→ Aim of the exercise
Quote every line of the data below as it stands, omitting pictures.

→ Input
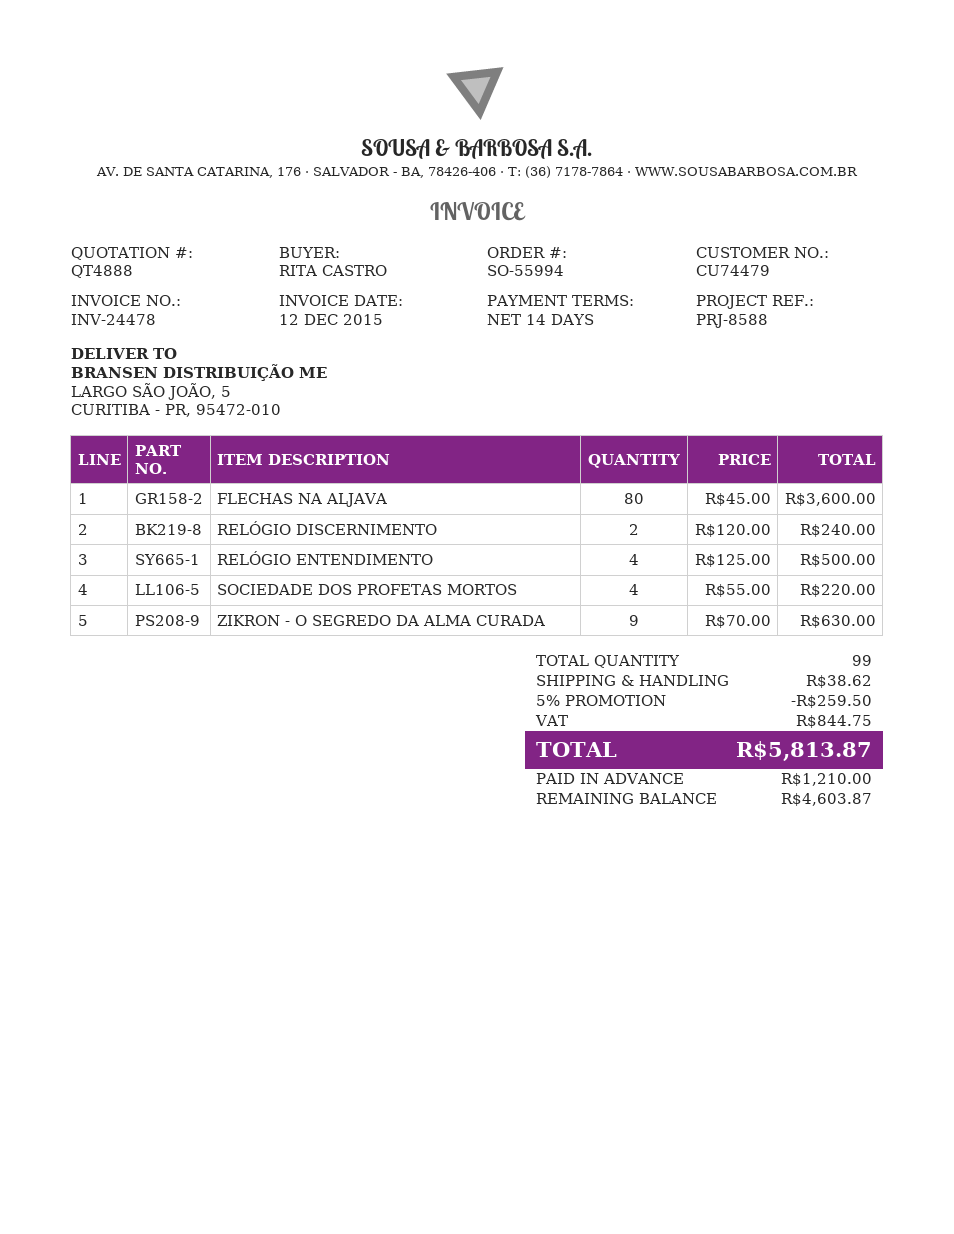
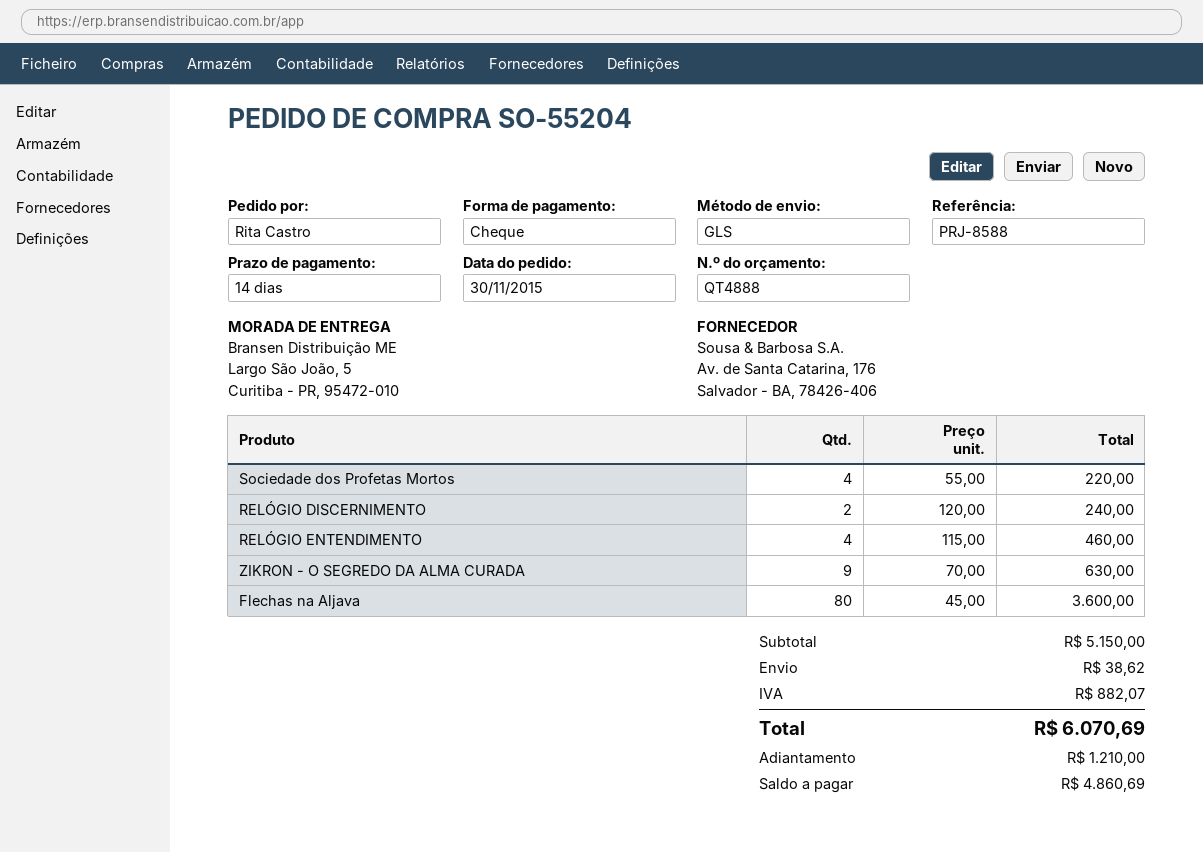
order number: SO-55994 -> SO-55204
RELÓGIO ENTENDIMENTO: 4 x 125.00 = 500.00 -> 4 x 115.00 = 460.00
discount: 5% = 259.50 -> none
tax: 844.75 -> 882.07
total: 5813.87 -> 6070.69
balance: 4603.87 -> 4860.69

→ Exercise output
order number: SO-55994 -> SO-55204
RELÓGIO ENTENDIMENTO: 4 x 125.00 = 500.00 -> 4 x 115.00 = 460.00
discount: 5% = 259.50 -> none
tax: 844.75 -> 882.07
total: 5813.87 -> 6070.69
balance: 4603.87 -> 4860.69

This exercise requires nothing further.